América Latina: Uma Arte Nossa para o Mundo Inteiro

Memorial da América Latina
Estou trazendo aqui uma síntese que fiz do texto que o curador Jorge Glusberg escreveu para a II Bienal de Artes Visuais do Mercosul. Nele são tratadas questões relacionadas à nossa arte, ao regionalismo, às ligações existentes entre as culturas latino-americanas e o desenvolvimento de uma arte que no início apenas importava modelos e que com o tempo foi se utilizando das linguagens universais para transformá-las de acordo com as suas culturas locais, fazendo com que novas ramificações fossem aparecendo e contribuíssem para a arte mundial. Nesse processo novamente na história da arte aparece a dualidade entre o clássico e o barroco.

Por fim, a questão do Mercosul como meio de integração de países que, apesar de suas diferenças, tem em seus históricos processos de exploração de seus povos e que precisam divulgar as suas culturas:

"I. Nas últimas décadas, a arte latino-americana conquistou seu lugar no mundo.

II. O pensador mexicano Edmundo O'Gorman preferiu falar da "Invenção da América", ao estudar o processo iniciado em 1492. O processo também foi denominado de "encontro de dois mundos".

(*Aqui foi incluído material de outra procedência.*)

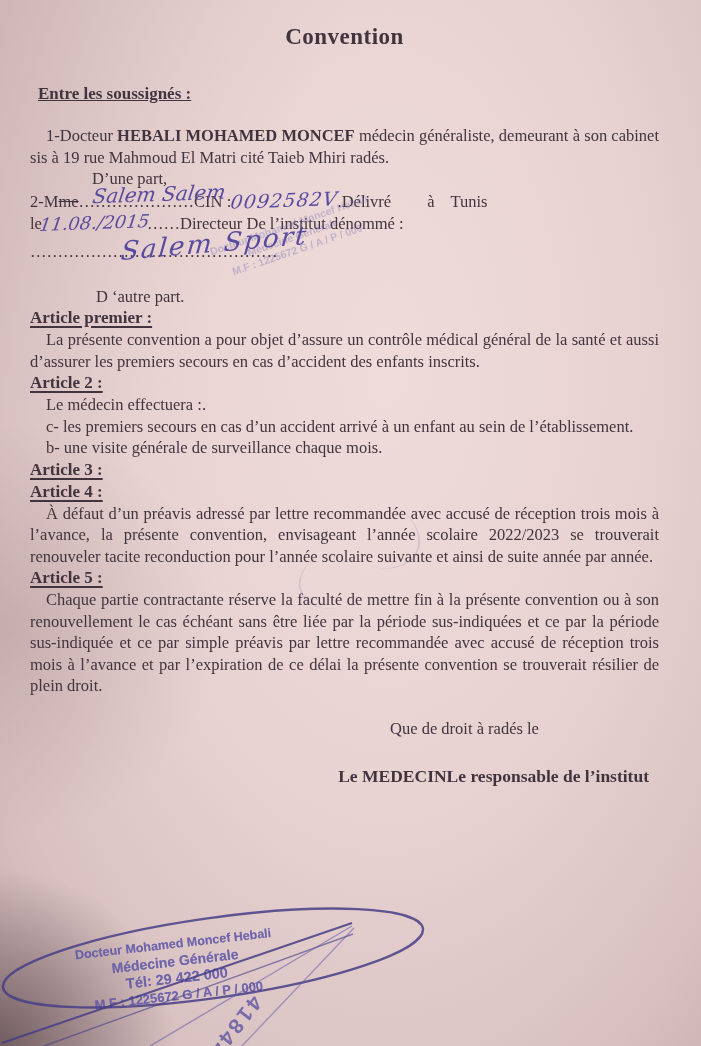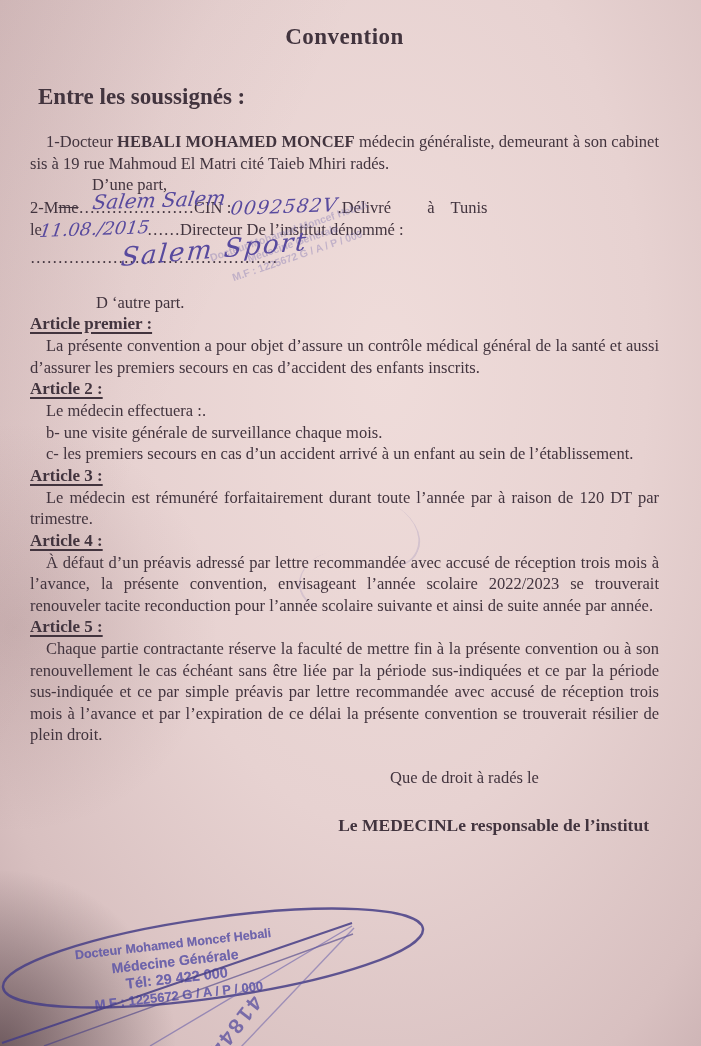"Entre les soussignés :" .entre { font-size: 23px -> 17px; text-decoration: none -> underline }
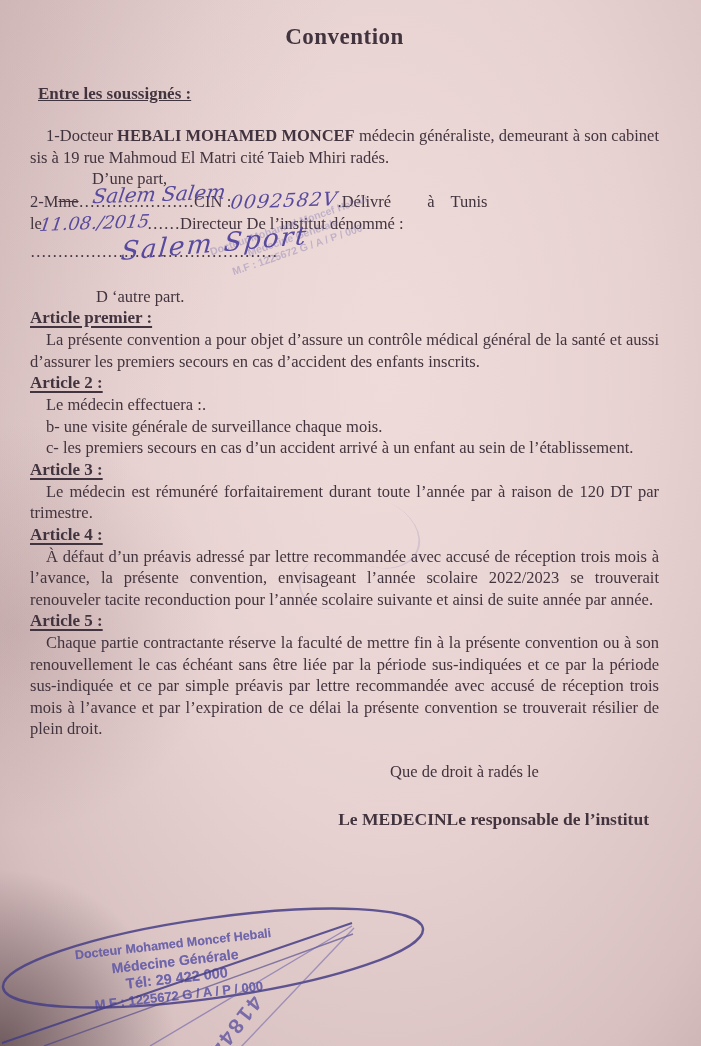"b- une visite générale de" p.ind { order: before "c- les premiers secours en" -> after "c- les premiers secours en" }
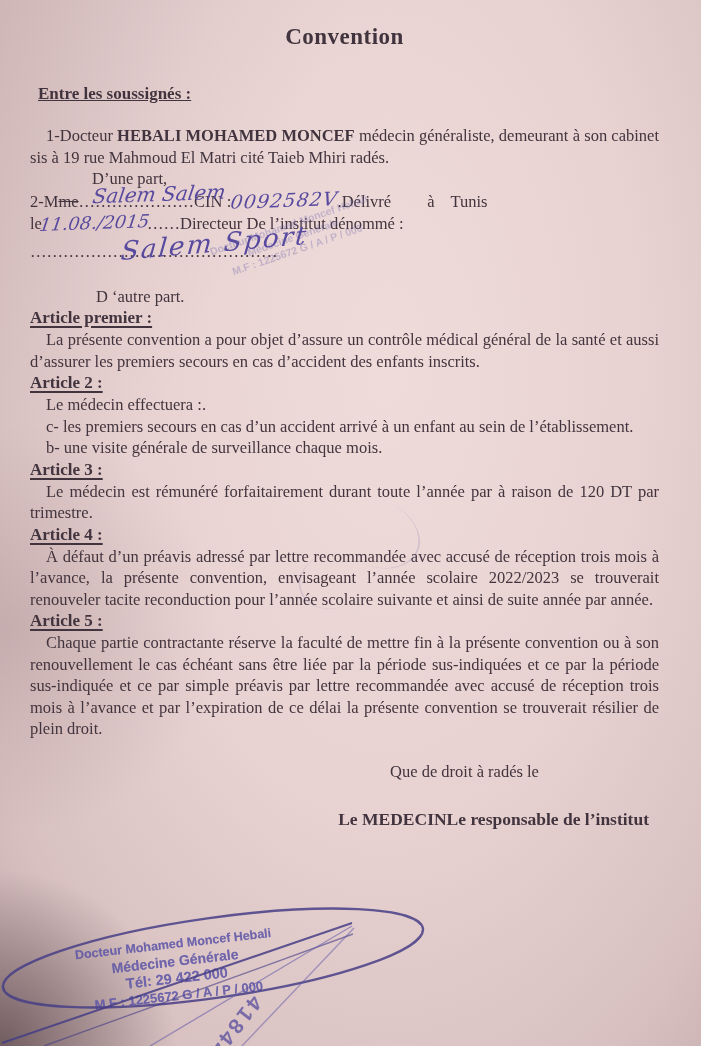"Le médecin est rémunéré forfaitairement" p.ind { html: <p>Le médecin est rémunéré forfaitairement durant toute l’année par à raison de 120 DT par trimestre.</p> -> none }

III. De invenção histórica a América passa a ser então uma criação cultural.  A miscigenação natural foi sucedida pela miscigenação cultural. A arte americana traçou duas grandes avenidas: a cultura do surreal e a cultura do racional. O barroco latino-americano é expressão maior da 1ª, o neoclassicismo aqui re-elaborado, representa a última. Ambas as orientações já estavam presentes nos modelos dos dois mundos. Mas nessas terras é que elas conseguem se firmar e adquirir perfis próprios.

IV. Para a América Latina, o séc. XIX representa a desintegração cultural nas artes plásticas e na arquitetura, com meras importações de modelos. Há poucas exceções, como o pintor argentino Candido López. Entre o final do séc. XIX e começo do XX se ouvem, na cidade do México e em Buenos Aires, as primeiras vozes de incitação nacional: dr. Atl, Martín Malharro e o Grupo Nexus, estimulam uma arte local sem xenofobia, mas também sem submissão. Na segunda metade da década de 10, em Montevidéu, o uruguaio Pedro Figari dará o passo que estava faltando: vai do nacional para o americano, com sua teoria sobre o regionalismo.

Candombe, 1921, óleo sobre tela, 75 x 105 de Pedro Figari
V. O terreno era propício para a divulgação do regionalismo. É o começo do modernismo na América, porém um modernismo diferente do europeu e do norte-americano, porque é o único caso até então regionalista.

VI. O uso das linguagens internacionais para abordar as problemáticas locais teve valiosas ramificações e contribuiu de forma significativa para a arte contemporânea do mundo.

Embora tardiamente, a integração política e econômica avança a partir do Mercosul. Mas o que acontece é que acentuamos as divergências, nunca as concordâncias, o que atrasa longamente a unidade regional. Quais são as benditas diferenças se ainda subsistem em alguns países vestígios de autoritarismo, de desigualdade, de estagnação, de atraso, de miséria? Sobressaímos mais pelo acúmulo de analogias. E quem negará as verdadeiras diferenças, as da geografia, das riquezas naturais, da superfície.

A integração cultural também não extingue a variedade: apenas a preserva, incorporando-a à somatória de suas vivências e propostas."

Fonte:
GLUSBERG, Jorge. América Latina: uma arte nossa para o mundo inteiro. In: II Bienal de Artes Visuais do Mercosul: catálogo geral. Porto Alegre: FBAVM, 1999. p.25-31.